**EXERCISE DESCRIPTION**
Filter the records for lines holding the string "height".

Stored dataset items
=== Section Start ===

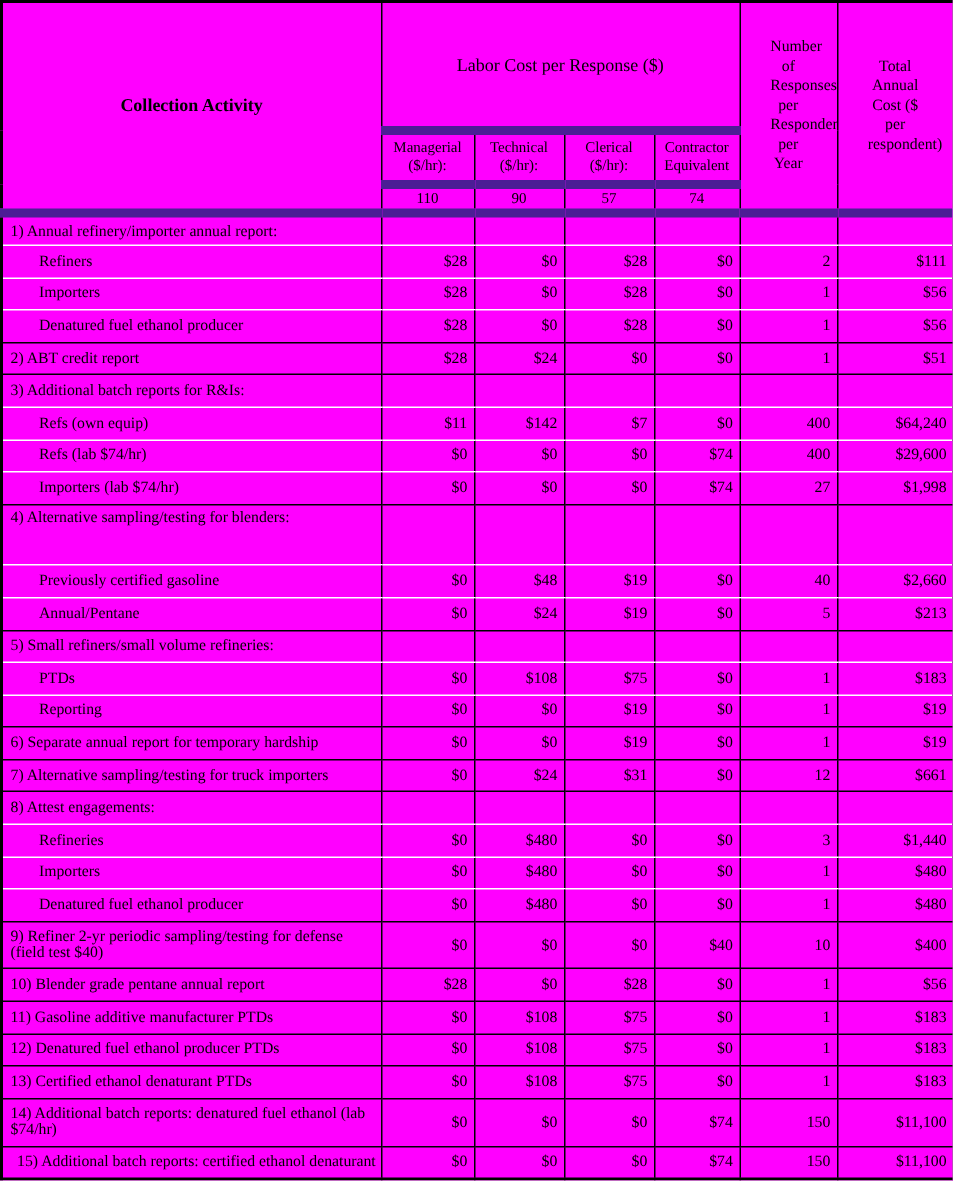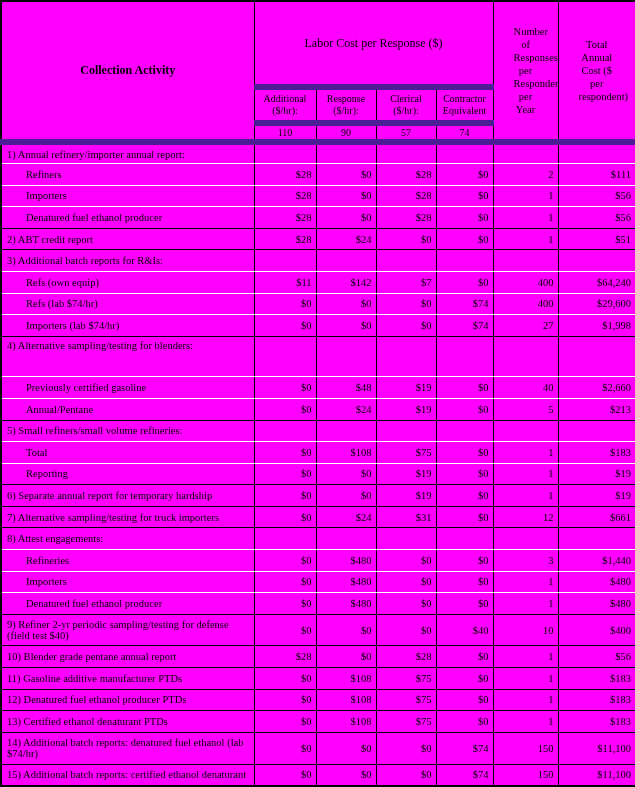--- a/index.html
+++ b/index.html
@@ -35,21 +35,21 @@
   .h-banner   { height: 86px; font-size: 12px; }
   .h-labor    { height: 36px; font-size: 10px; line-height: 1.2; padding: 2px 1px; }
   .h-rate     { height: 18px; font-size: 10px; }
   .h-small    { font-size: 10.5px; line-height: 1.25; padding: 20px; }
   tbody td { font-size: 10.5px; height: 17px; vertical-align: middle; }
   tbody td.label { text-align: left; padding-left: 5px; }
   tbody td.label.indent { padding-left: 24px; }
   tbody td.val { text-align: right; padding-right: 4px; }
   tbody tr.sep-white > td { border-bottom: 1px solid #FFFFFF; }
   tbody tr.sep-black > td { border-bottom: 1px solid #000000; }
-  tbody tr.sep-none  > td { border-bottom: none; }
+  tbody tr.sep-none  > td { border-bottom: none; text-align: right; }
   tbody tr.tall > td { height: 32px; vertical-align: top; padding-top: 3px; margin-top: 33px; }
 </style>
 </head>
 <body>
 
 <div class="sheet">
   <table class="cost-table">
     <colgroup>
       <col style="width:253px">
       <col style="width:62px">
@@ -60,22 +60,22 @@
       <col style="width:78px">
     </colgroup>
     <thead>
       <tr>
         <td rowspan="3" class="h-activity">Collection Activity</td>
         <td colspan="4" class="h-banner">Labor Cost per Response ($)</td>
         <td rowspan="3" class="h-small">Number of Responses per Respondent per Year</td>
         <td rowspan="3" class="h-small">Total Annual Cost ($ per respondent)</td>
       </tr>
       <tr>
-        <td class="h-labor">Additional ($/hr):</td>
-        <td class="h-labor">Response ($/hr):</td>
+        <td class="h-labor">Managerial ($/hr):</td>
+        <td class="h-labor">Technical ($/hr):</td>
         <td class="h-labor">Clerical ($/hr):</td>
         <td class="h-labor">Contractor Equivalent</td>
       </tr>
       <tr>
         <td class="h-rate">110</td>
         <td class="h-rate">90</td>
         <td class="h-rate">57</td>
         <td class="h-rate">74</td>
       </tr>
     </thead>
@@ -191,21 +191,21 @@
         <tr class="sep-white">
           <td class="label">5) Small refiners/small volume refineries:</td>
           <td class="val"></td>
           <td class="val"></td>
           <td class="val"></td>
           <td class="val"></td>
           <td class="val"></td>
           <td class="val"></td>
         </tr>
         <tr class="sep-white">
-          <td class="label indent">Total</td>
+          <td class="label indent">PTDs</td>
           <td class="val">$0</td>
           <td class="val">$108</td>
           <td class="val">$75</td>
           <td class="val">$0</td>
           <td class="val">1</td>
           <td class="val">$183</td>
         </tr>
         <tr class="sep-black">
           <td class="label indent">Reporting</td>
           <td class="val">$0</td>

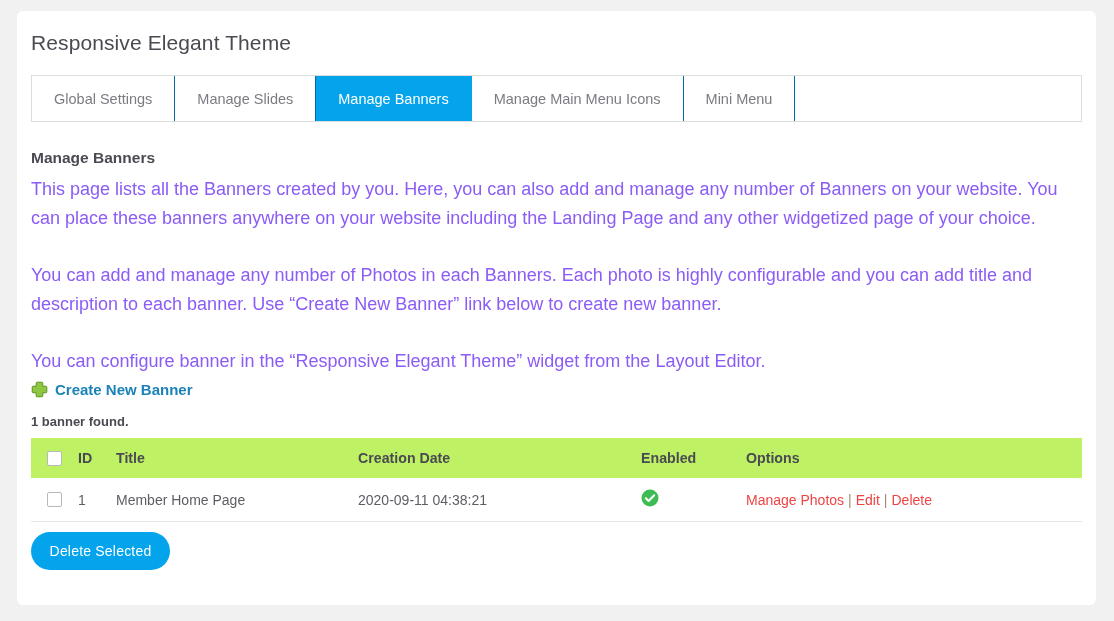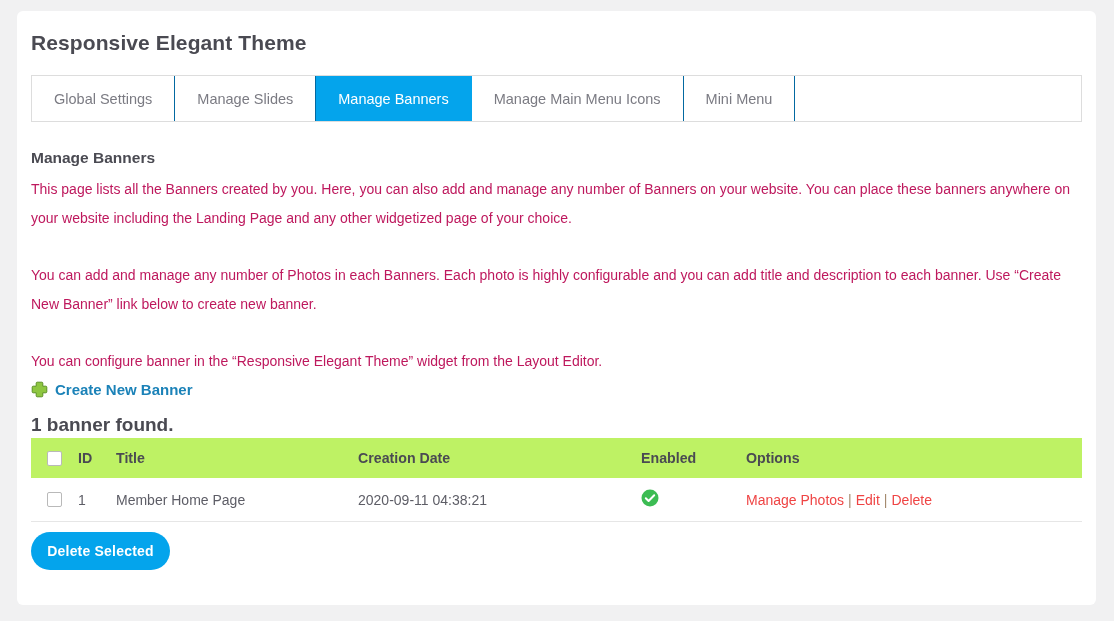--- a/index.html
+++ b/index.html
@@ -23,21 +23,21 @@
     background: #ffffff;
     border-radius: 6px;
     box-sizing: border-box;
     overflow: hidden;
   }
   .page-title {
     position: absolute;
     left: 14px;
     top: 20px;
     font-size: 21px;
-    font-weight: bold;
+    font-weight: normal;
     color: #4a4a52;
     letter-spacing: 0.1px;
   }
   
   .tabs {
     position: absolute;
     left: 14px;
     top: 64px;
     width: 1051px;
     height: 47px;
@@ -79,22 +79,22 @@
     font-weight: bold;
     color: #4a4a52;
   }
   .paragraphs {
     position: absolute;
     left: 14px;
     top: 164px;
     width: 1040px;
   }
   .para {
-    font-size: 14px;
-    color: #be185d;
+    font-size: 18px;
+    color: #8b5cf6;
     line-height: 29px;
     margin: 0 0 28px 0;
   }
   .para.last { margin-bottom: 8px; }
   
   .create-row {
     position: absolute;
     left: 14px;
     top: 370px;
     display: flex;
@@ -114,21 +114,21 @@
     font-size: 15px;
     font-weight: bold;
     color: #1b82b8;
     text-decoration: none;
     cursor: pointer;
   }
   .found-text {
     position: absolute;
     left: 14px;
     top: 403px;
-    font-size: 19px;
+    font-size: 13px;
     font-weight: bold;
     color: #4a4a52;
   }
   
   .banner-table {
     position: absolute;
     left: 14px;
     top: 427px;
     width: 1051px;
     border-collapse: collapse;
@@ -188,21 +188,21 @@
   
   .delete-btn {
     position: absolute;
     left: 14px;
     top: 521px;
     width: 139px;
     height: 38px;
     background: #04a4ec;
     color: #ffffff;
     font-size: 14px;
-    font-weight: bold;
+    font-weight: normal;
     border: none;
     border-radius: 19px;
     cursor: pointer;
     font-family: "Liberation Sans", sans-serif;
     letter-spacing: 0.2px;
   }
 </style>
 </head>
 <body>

=== Section End ===

**YOUR RESPONSE**
   .h-banner   { height: 86px; font-size: 12px; }
   .h-labor    { height: 36px; font-size: 10px; line-height: 1.2; padding: 2px 1px; }
   .h-rate     { height: 18px; font-size: 10px; }
   .h-small    { font-size: 10.5px; line-height: 1.25; padding: 20px; }
   tbody td { font-size: 10.5px; height: 17px; vertical-align: middle; }
   tbody tr.tall > td { height: 32px; vertical-align: top; padding-top: 3px; margin-top: 33px; }
     height: 47px;
     line-height: 29px;
     height: 38px;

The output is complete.